## [Input data]
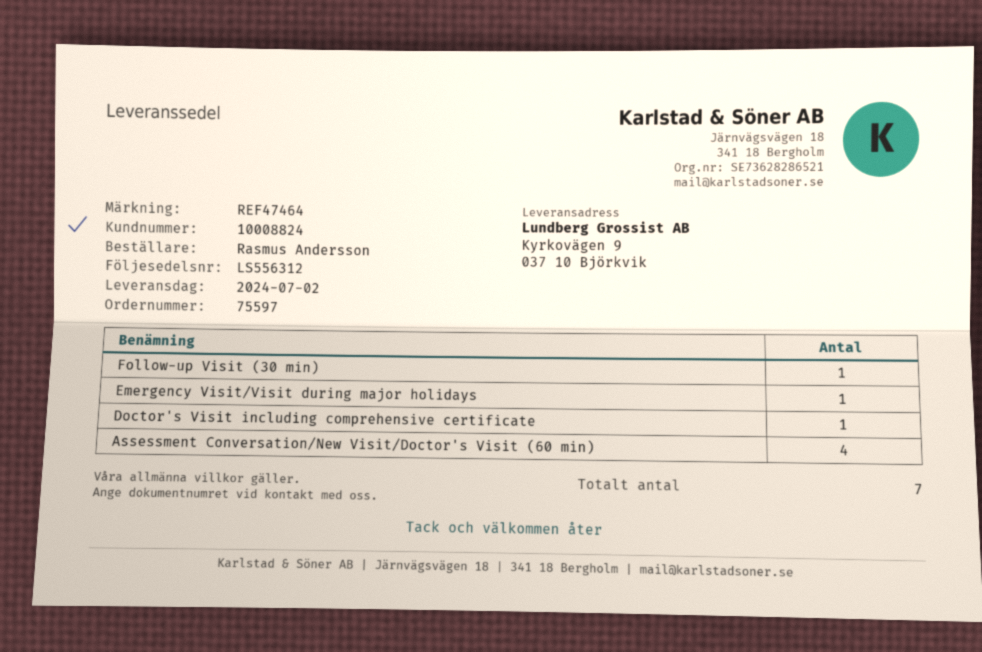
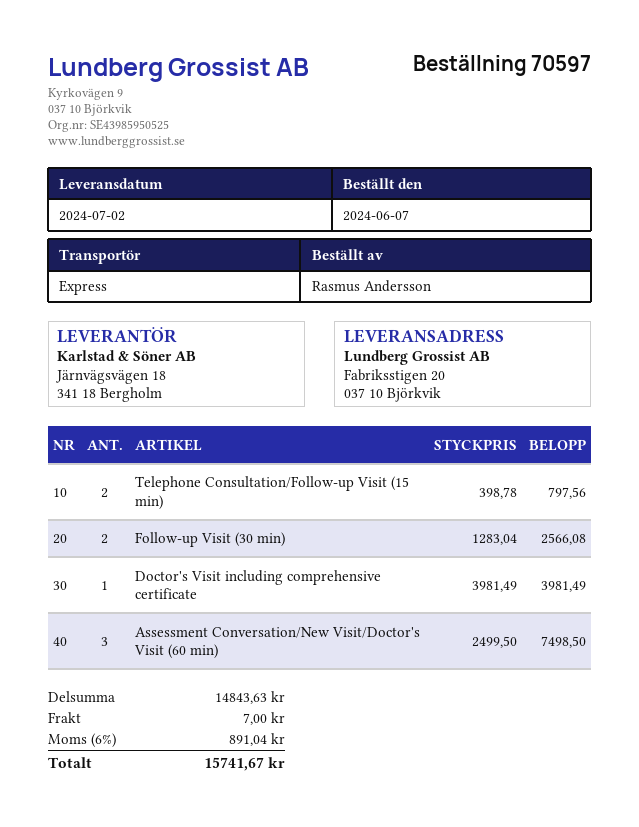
order number: 75597 -> 70597
ship to: Kyrkovägen 9, 037 10 Björkvik -> Fabriksstigen 20, 037 10 Björkvik
Follow-up Visit (30 min): 1 -> 2
Emergency Visit/Visit during major holidays: 1 -> none
Assessment Conversation/New Visit/Doctor's Visit (60 min): 4 -> 3
Telephone Consultation/Follow-up Visit (15 min): none -> 2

## [What you need to do]
Copy the line containing "Assessment Conversation/New Visit/Doctor's" and every line after it, through the last line of the records. Include nothing else.

## [Result below]
Assessment Conversation/New Visit/Doctor's Visit (60 min): 4 -> 3
Telephone Consultation/Follow-up Visit (15 min): none -> 2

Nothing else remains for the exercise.